言い方は悪いがあんなババ…おばさんが若い男に財産や地位目立てじゃなく、本気で愛されるんだ…可笑しくもなるか。
あの母さんの顔…母親の顔じゃなく完全に『女』の顔をしていたな。
「ちゃんと、しっかりと皆に話をつけて貰い受けたんだ…寝取ったりしたら問題だが、村のルールや作法に則って貰い受けたのに…老後が困るだろうと、村長達ばかりでなく俺達全員に代わりの若い嫁を買ってくれたんだ…他の皆は兎も角、俺は静子を奴隷に売った男だ、凄く申し訳ない気持ちになったよ」
この掟は昔、村が貧しかった時に、女性が少なく『嫁不足』が起きた時に年配の女性を『若い男が結婚も出来ず性的に辛いだろう』という理由で譲る事から出来た決まりだ。
30歳にもなれば普通は女として終わっている。
(※寿命が50歳から60歳の世界観です)
だから、謝礼は本当に微々たるものだったらしい、また幾ら女不足でも10代の若い男がババアと暮らすのは辛いらしく…使われた例は少ない。

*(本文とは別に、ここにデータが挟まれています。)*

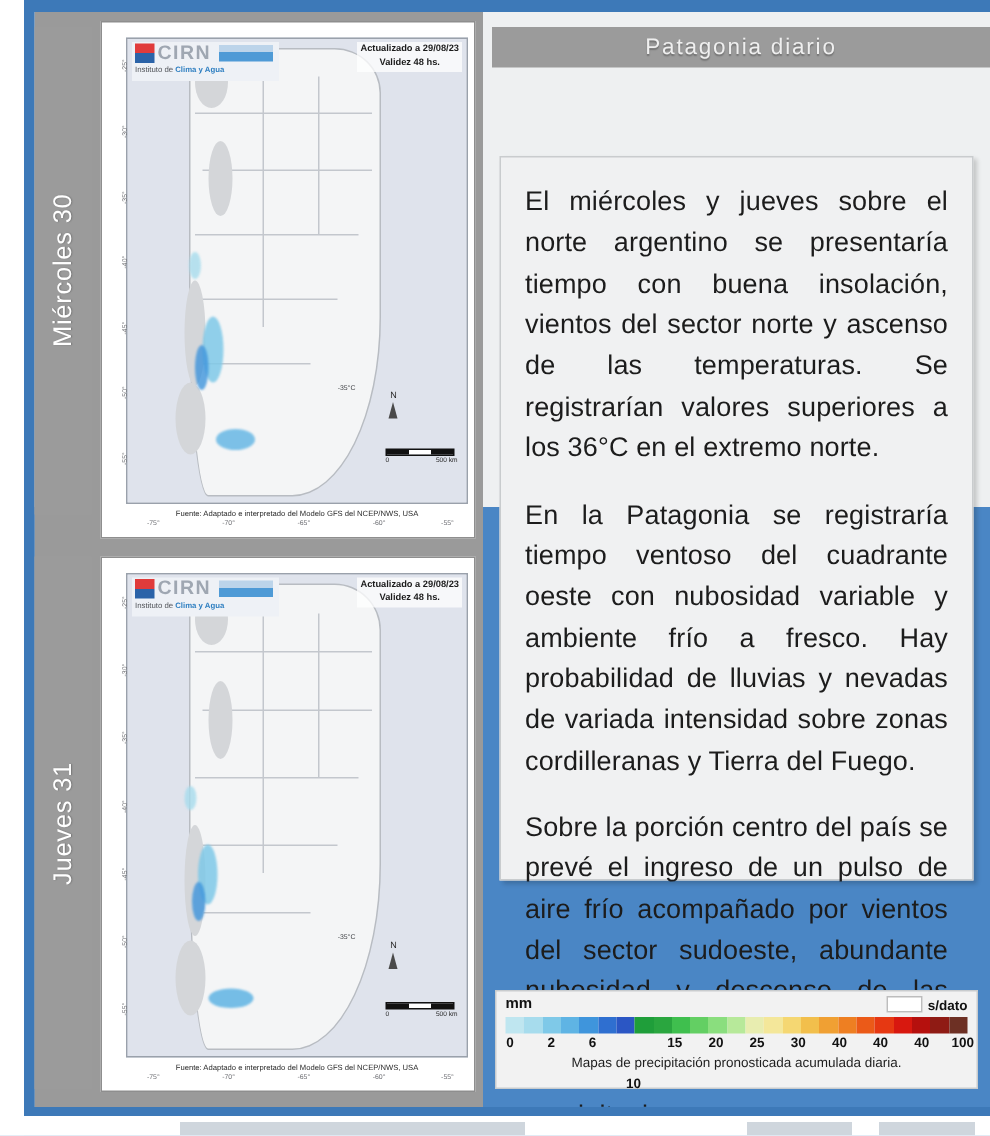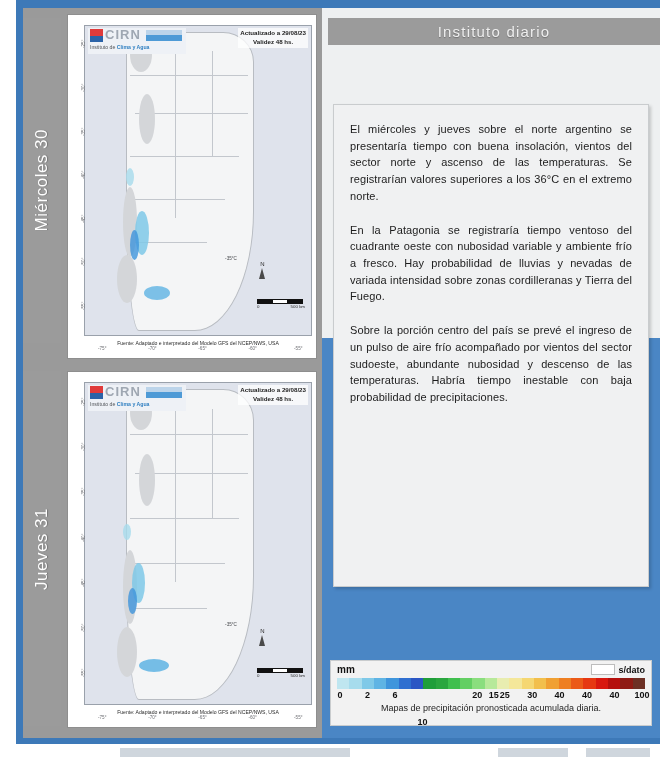"Instituto diario" span { text: Instituto -> Patagonia }
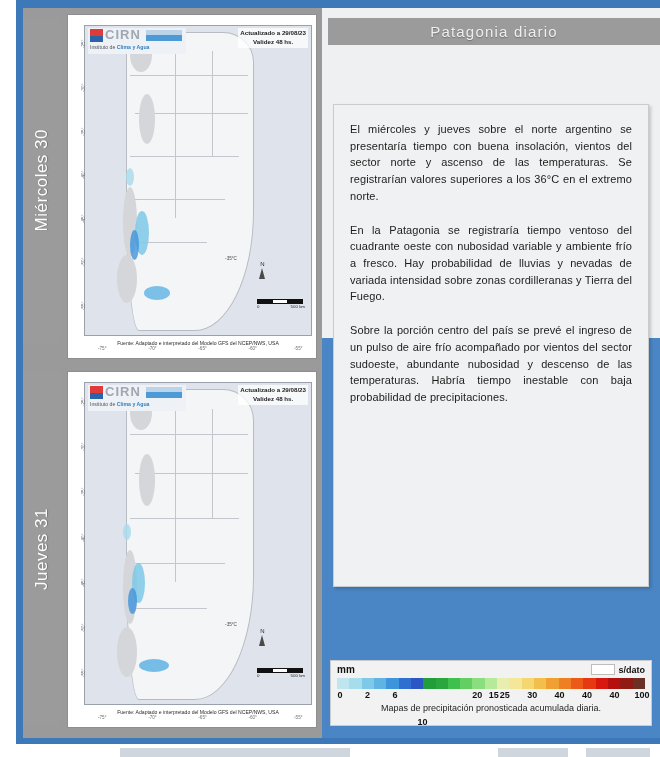"El miércoles y jueves sobre" .text-panel p { font-size: 11px -> 18px }
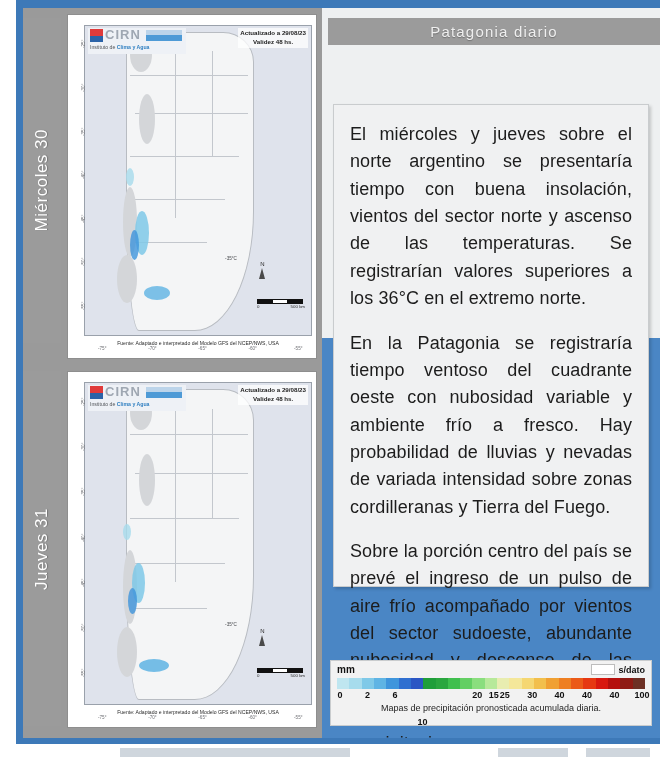"15" span { margin-left: 44px -> none }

粗暴な若者で嫁のきてが無い男で1~2回使われたという話しか聞いた覚えが無い。
『30歳位のおばさんを貰って10代の若い女性の奴隷を代わりに渡す』
そんな奴は彼奴位しか恐らくいないんじゃないか…
「セレスのはババコンやマザコンでも行き過ぎている気がするな…」
「多分、彼奴のはそれじゃねーような気がする、彼奴はこの村や…そうだな思い出が好きなんだよ…多分、その証拠に、こんな最低な俺ですら手を差し伸べてきた…俺から言わせたら英雄よりミスタージムナ村だよ」
そうか…確かにそうだ。
「そうだな…」
「それでゼクト…お前もセレスに助けて貰ったクチだ、セレスの為に村の発展に力を貸すか?」
「確かに恩もあるが、それは別の事で返すつもりだ…」
「そうか…お前の決めた道だ、頑張れよ!」
あのセクトール父さんが随分真面になった気がした。